--- START ---

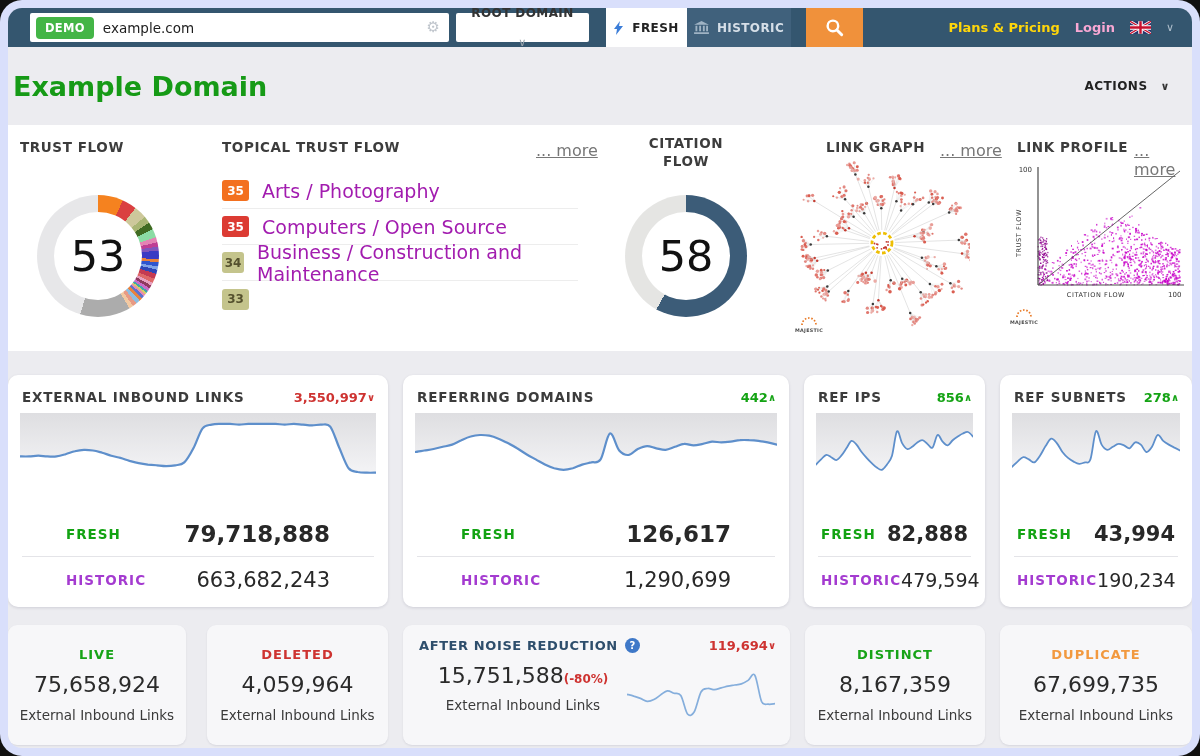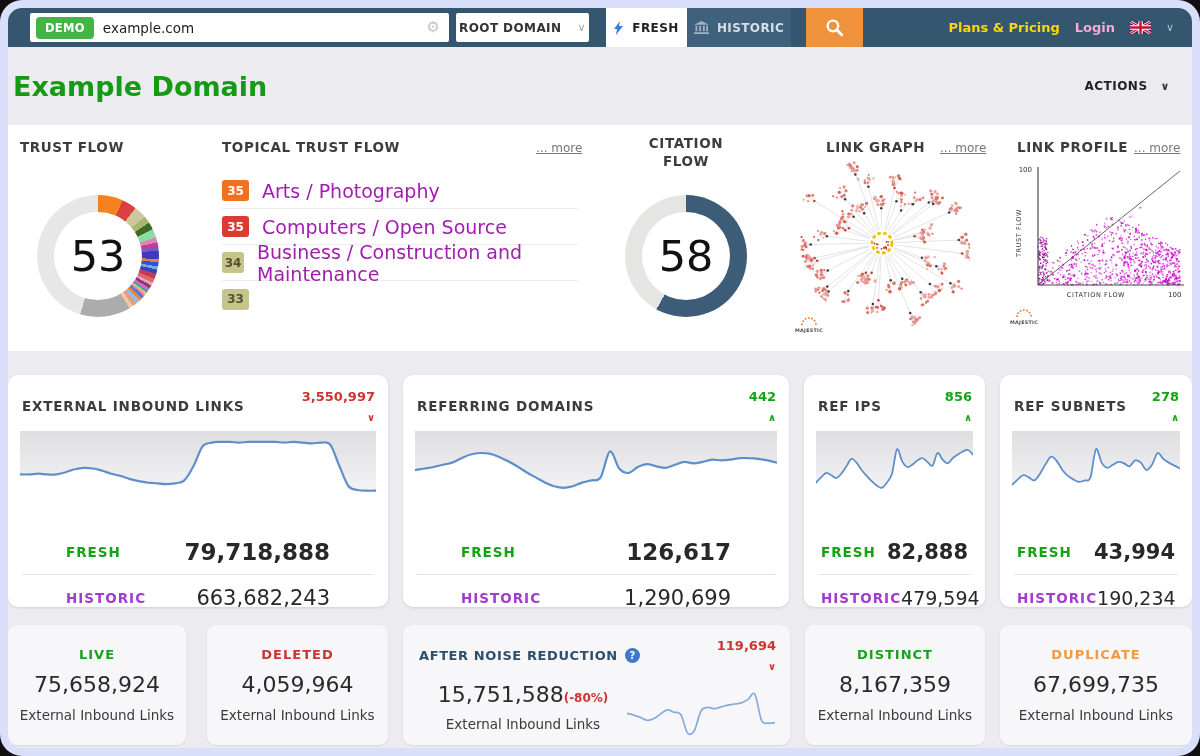"ROOT DOMAIN" .scope-select { flex-direction: none -> column }
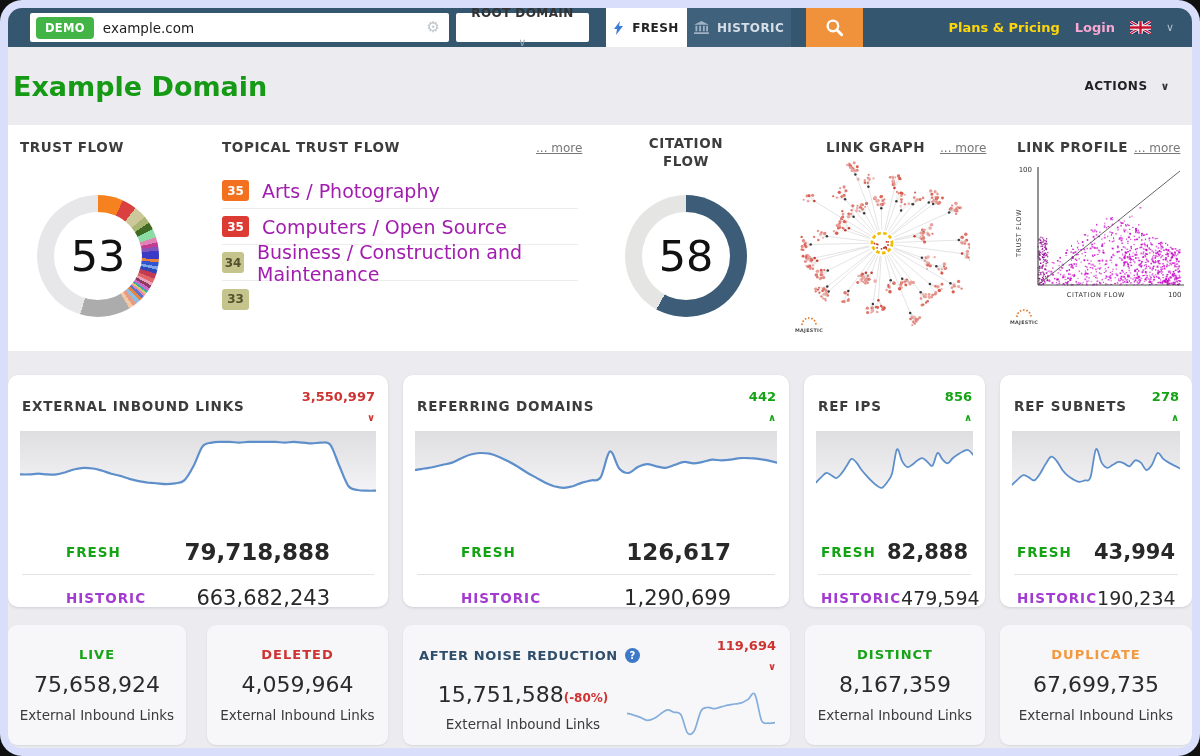"... more" .more-link { font-size: 12px -> 16px }
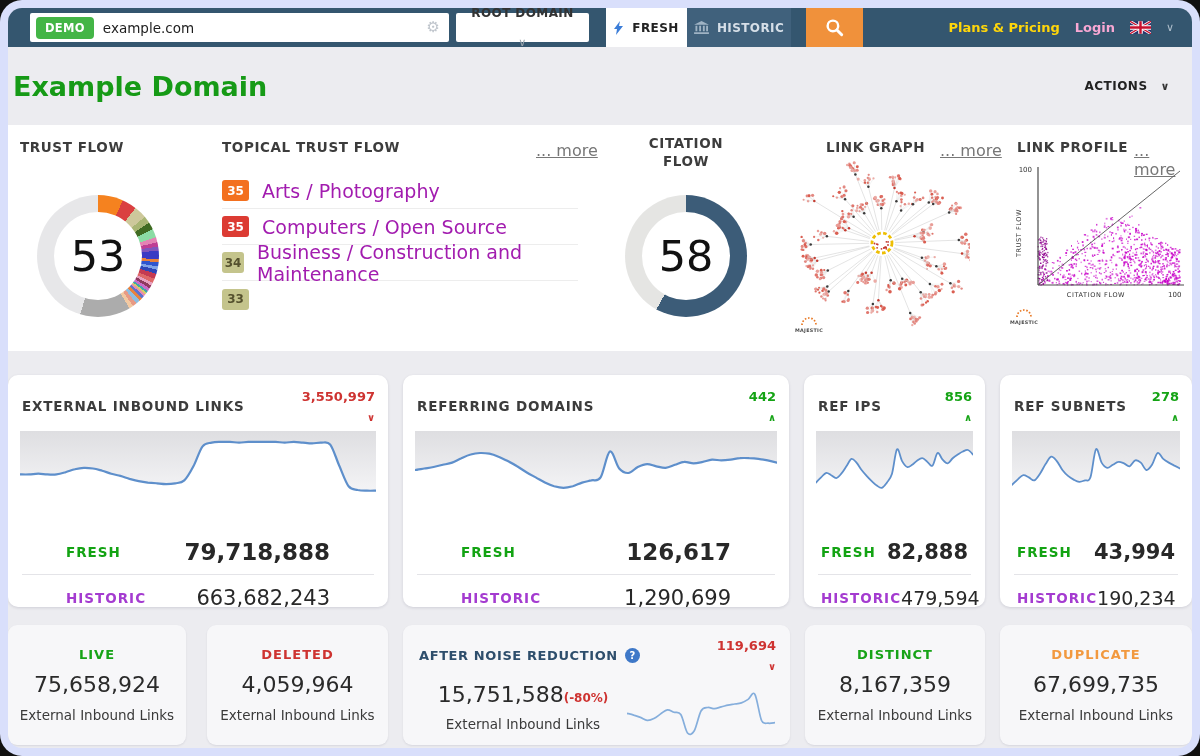"3,550,997" .delta { align-items: flex-end -> center; flex-direction: column -> none; gap: 8px -> 0 }
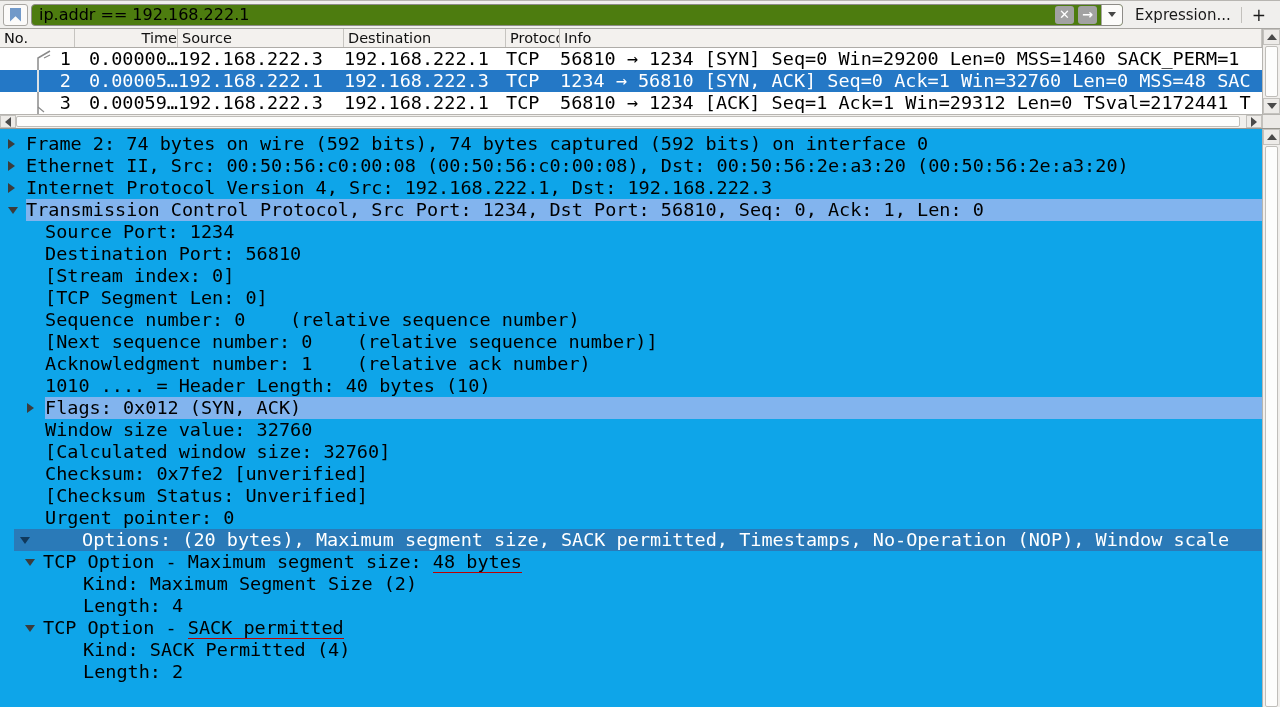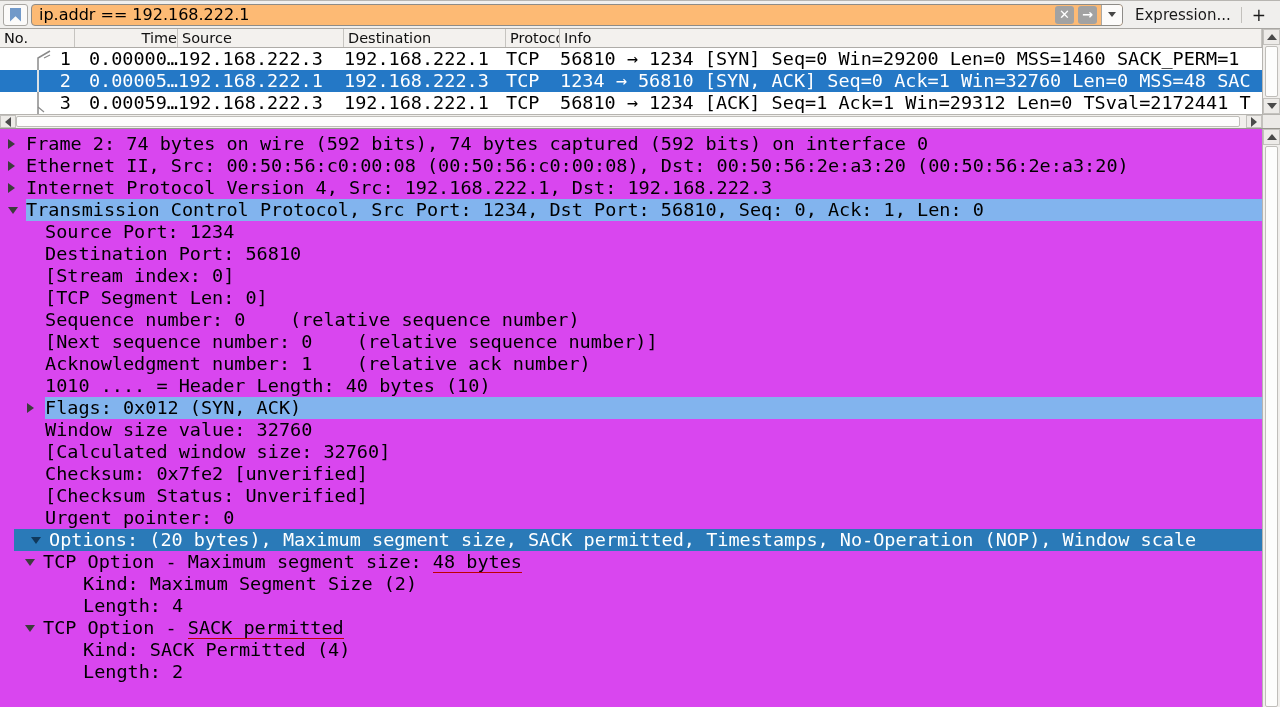"ip.addr == 192.168.222.1" .filter-input { background: #fdba74 -> #4d7c0f }
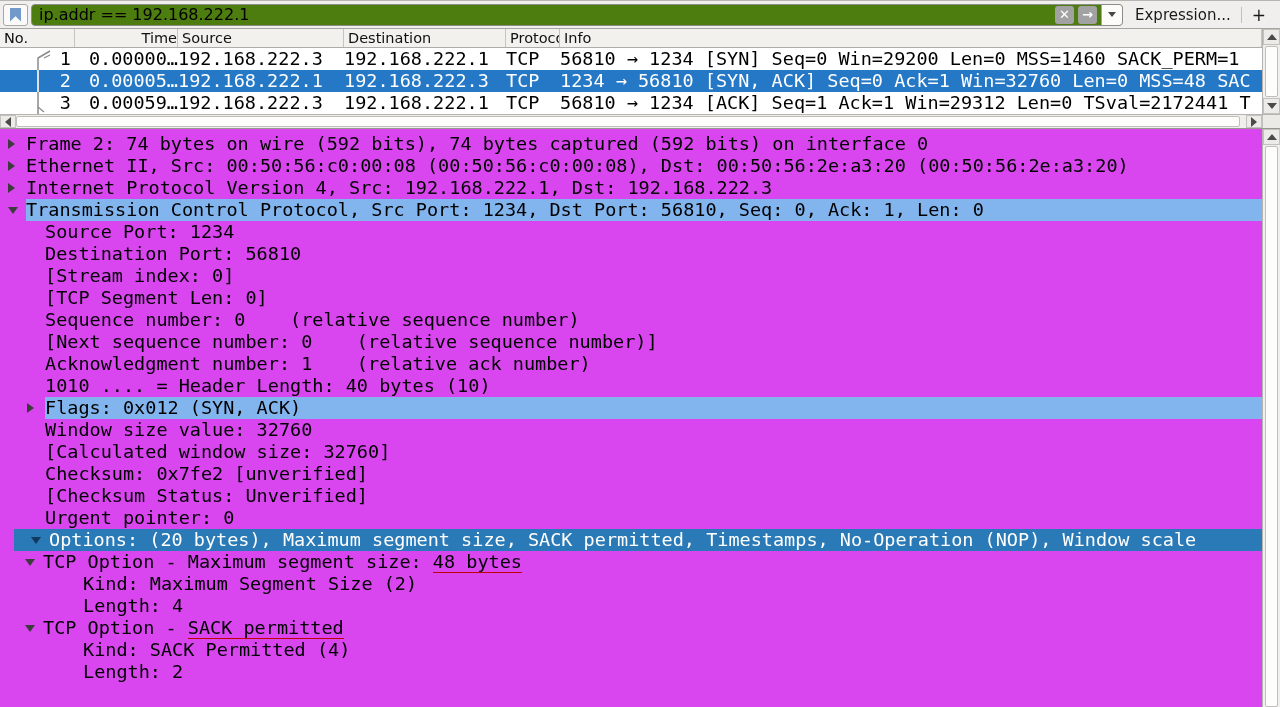"Frame 2: 74 bytes on" .details { background: #d946ef -> #0ea5e9 }
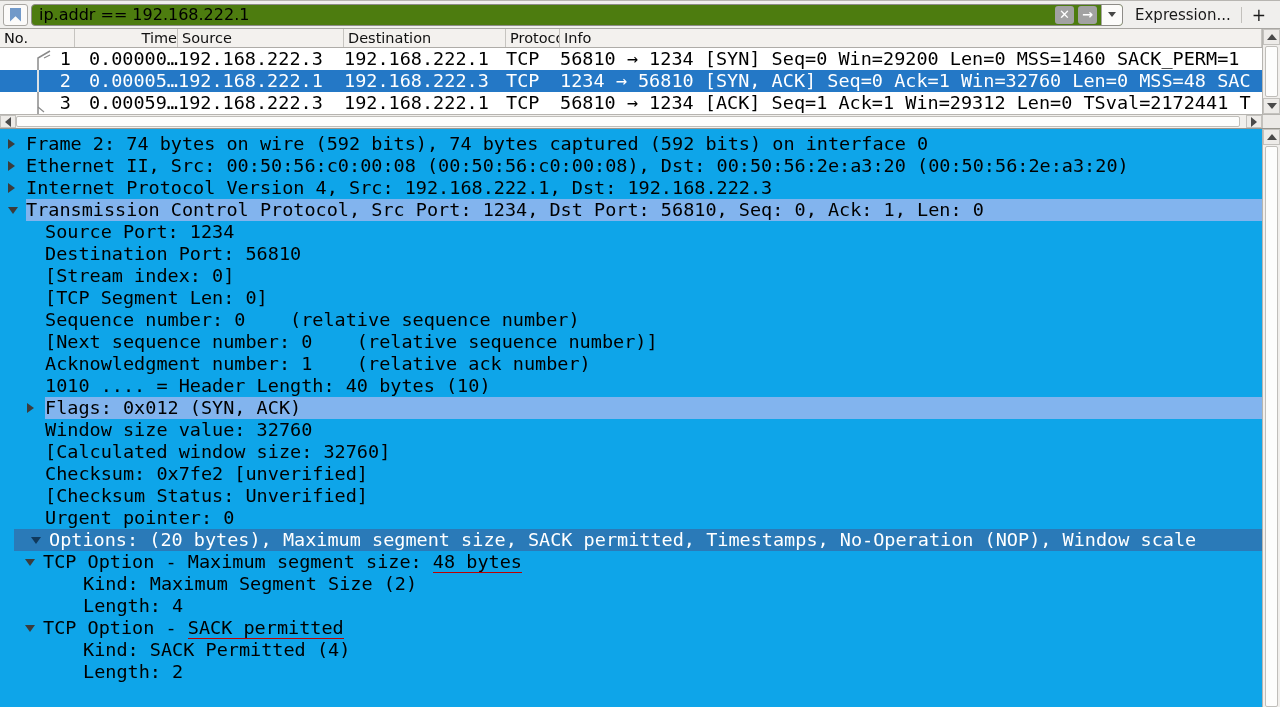"Options: (20 bytes), Maximum segment" .drow.sel.ind1 { gap: none -> 44px; padding-left: 17px -> 6px }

--- END ---

*Problem details*:
Omit the pictures, then set down all the remaining data exactly as given.

*Task answer*:
"ROOT DOMAIN" .scope-select { flex-direction: none -> column }
"... more" .more-link { font-size: 12px -> 16px }
"3,550,997" .delta { align-items: flex-end -> center; flex-direction: column -> none; gap: 8px -> 0 }
"ip.addr == 192.168.222.1" .filter-input { background: #fdba74 -> #4d7c0f }
"Frame 2: 74 bytes on" .details { background: #d946ef -> #0ea5e9 }
"Options: (20 bytes), Maximum segment" .drow.sel.ind1 { gap: none -> 44px; padding-left: 17px -> 6px }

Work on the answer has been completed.